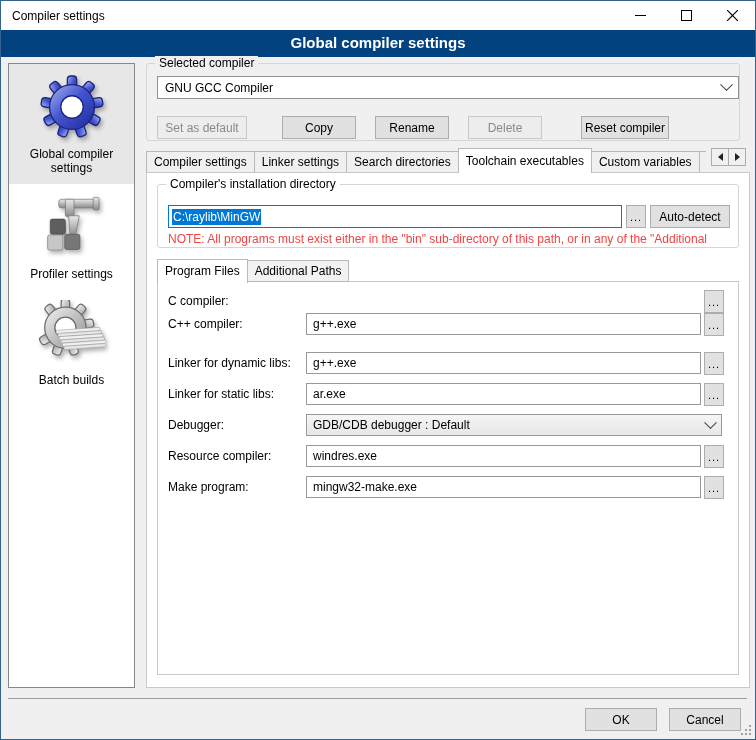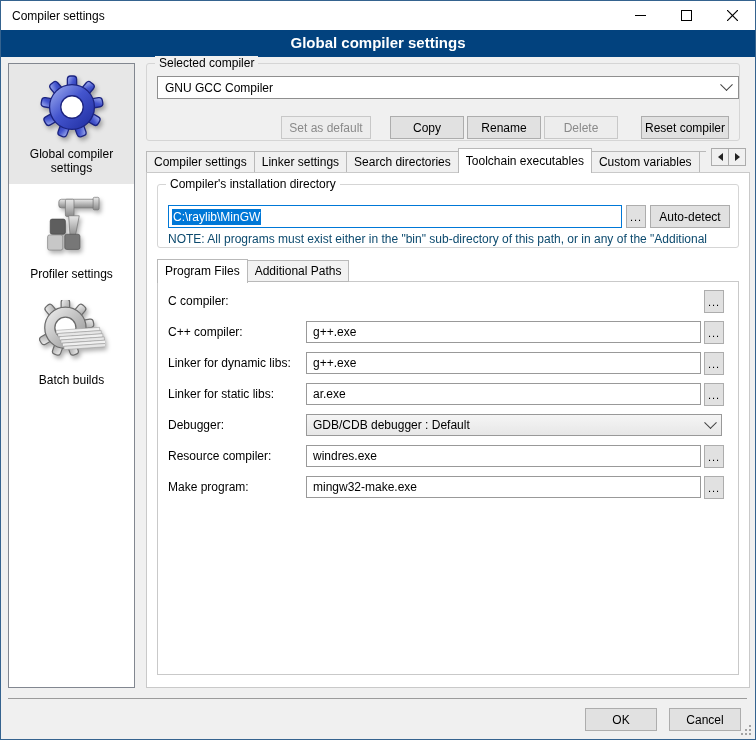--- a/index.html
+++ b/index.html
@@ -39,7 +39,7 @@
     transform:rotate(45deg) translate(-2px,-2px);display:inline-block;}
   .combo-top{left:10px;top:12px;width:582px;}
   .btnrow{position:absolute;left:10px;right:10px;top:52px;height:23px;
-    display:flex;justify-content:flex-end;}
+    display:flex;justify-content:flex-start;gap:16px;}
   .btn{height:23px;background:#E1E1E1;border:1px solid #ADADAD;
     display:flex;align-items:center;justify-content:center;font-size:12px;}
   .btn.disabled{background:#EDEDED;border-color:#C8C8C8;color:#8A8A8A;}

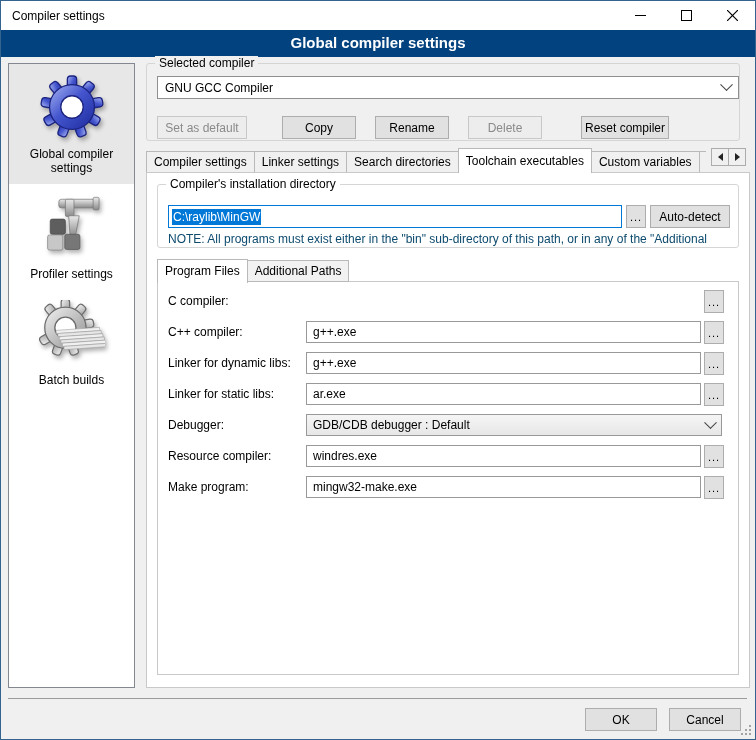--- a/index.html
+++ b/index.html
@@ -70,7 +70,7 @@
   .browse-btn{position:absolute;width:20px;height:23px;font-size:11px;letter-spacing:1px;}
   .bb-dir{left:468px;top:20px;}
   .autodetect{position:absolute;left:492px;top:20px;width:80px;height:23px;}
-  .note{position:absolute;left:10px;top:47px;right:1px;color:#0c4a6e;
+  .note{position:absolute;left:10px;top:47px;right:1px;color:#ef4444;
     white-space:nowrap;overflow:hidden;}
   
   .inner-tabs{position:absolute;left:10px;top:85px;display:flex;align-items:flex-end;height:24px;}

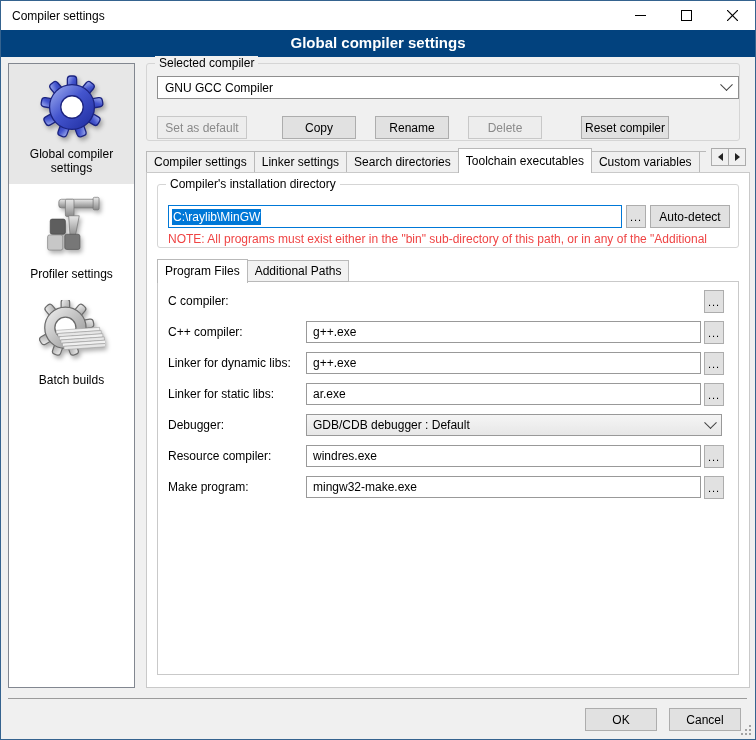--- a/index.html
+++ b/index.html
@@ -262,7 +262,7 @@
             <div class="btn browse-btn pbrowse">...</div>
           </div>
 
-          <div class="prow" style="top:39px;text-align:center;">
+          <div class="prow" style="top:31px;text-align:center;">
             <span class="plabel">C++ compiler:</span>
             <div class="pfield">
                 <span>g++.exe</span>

◆ **BRIEF**
Which lines of the listing contain the string "prow"? Copy each of them.

◆ **OUTPUT FOR THIS TASK**
-          <div class="prow" style="top:39px;text-align:center;">
+          <div class="prow" style="top:31px;text-align:center;">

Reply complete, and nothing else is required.